Ohio’s northeast Ohio restaurant industry presents a complex financial picture in 2025, with significant closures across major metropolitan areas even as new establishments continue opening throughout the state.
Northeast Ohio experienced notable losses in 2024, with multiple northeast Ohio restaurant closures in Cleveland, Lakewood and surrounding areas, though industry experts say the overall number of openings still exceeds closures statewide. John Barker, president and CEO of the Ohio Restaurant & Hospitality Alliance, maintains “the net number of openings is still higher than the closures.”
Rising Costs Drive Closures
The financial pressures facing Ohio’s northeast Ohio restaurants are unprecedented. Food supply costs have increased 25% on average over the past two and a half years, with labor costs rising approximately 22% during the same period. Barker revealed even more dramatic increases: food costs are up about 30% over the last three to four years, labor costs have risen 30%, and credit card processing fees have increased 25-30%.
Cincinnati area northeast Ohio restaurants reported similar challenges, with 16 establishments closing in the first quarter of 2025 alone. Many cited rising costs and lack of business as primary factors, with some specifically noting the impact of the Daniel Carter Beard Bridge closure affecting foot traffic.

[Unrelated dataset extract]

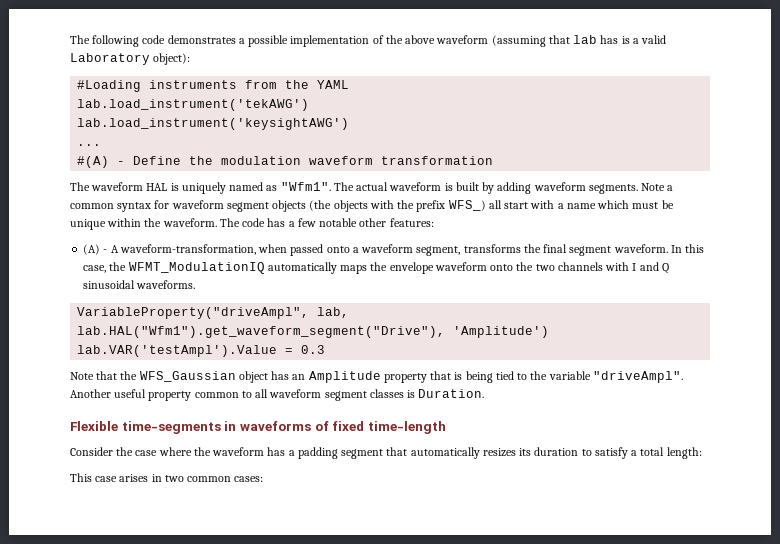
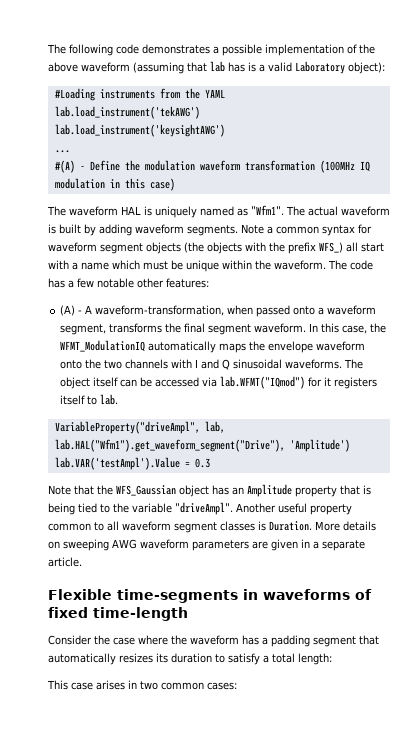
(494, 160) none -> [319,160,370,173] [54,178,175,191] (100MHz IQ modulation in this case)
(196, 284) none -> [344,359,364,369] [60,376,378,389] [60,394,119,405] The object itself can be accessed via lab.WFMT("IQmod") for it registers itself to lab.
(485, 393) none -> [315,521,376,531] [48,539,365,551] [48,557,82,567] More details on sweeping AWG waveform parameters are given in a separate article.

Major Restaurant Chains Feel the Squeeze
Major chains are implementing strategic closures, with Dublin-based Wendy’s planning to shutter 140 underperforming U.S. locations before year-end, followed by an additional 100 closures in May 2025. However, the chain also announced plans to open 250-300 new northeast Ohio restaurants to replace outdated locations.
The Melt Bar and Grilled closed all locations after filing for bankruptcy, shuttering sites in Mentor, Akron, Independence, Avon and its original Lakewood location.
Razor-Thin Profit Margins
The financial reality for northeast Ohio restaurant operators is stark. Barker explained that restaurant profit margins typically range from 5-10%, meaning operators keep only about five cents from every dollar earned. “You might mortgage your house, sell your car, put your house on the line,” Barker noted about the investment required to open a northeast Ohio restaurant.

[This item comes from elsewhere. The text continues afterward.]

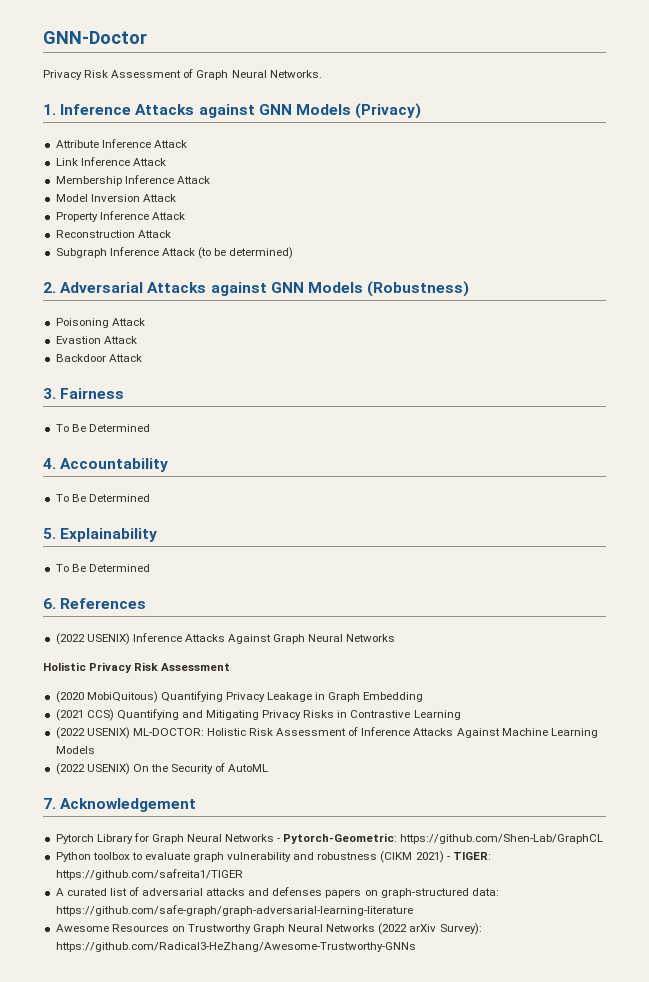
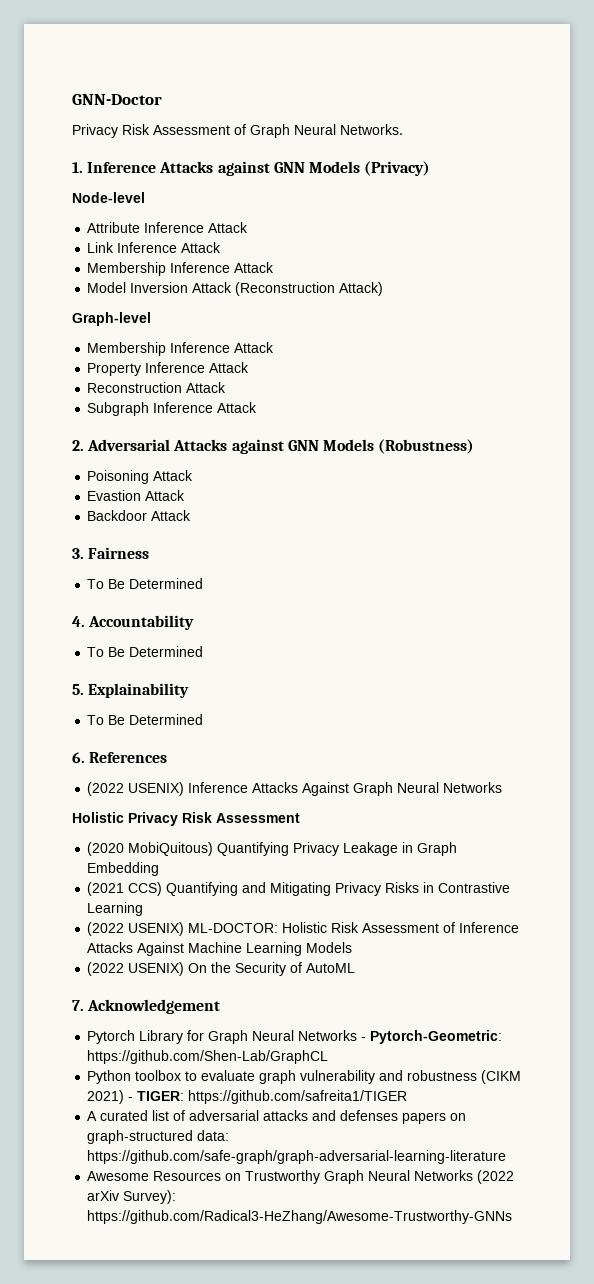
(422, 111) none -> [72,192,145,203] // Node-level
(176, 198) none -> [235,282,384,296] [72,312,151,326] [87,342,275,356] (Reconstruction Attack) // Graph-level // Membership Inference Attack
[197,247,294,259] (to be determined) -> (258, 407) none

The situation is further complicated by the need for constant reinvestment in physical facilities, effectively reducing profits below that five-cent margin when equipment fails or renovations are needed.
New Openings Continue
Despite closures, Ohio continues attracting new northeast Ohio restaurant investments. Cleveland has welcomed almost two dozen new northeast Ohio restaurant and bar openings in early 2025, including establishments like CafĂ© Indigo in Shaker Square and Sofia’s Kitchen + Bar in Lakewood. Wayback Burgers is opening a new location in Stow, while Dave’s Cosmic Subs recently opened in Fairview Park.
Central Ohio has seen multiple chain expansions, including new locations for Freddy’s Frozen Custard, Paris Baguette, and Teriyaki Madness. Major brands like Mastro’s northeast Ohio restaurant and Logan’s Roadhouse are planning returns to the Columbus market.
Industry Outlook
Ohio’s northeast Ohio restaurant industry represents the seventh-largest state market, with over 25,000 northeast Ohio restaurants and hospitality locations statewide. The Ohio Restaurant & Hospitality Alliance, which rebranded in 2024 to include bars, breweries, caterers, and hotels beyond traditional northeast Ohio restaurants, now represents 50 craft brewers among its membership.
Barker remains optimistic despite current challenges, noting that people continue pursuing the “American dream” of northeast Ohio restaurant ownership. However, he emphasized that average performance is no longer sufficient in today’s market, with consumer expectations higher than ever and online ratings making it impossible for subpar establishments to hide.
While celebrity chef interventions like Gordon Ramsay’s recent makeover of a Cuyahoga Falls establishment generate buzz, industry experts note that sustainable success requires long-term commitment to quality operations rather than quick fixes.
Nationally, the restaurant industry reached $1.1 trillion in sales in 2024 and is projected to hit $1.5 trillion in 2025, adding 200,000 jobs to bring total employment to 15.9 million workers. However, local operators continue facing significant headwinds from inflation and labor shortages.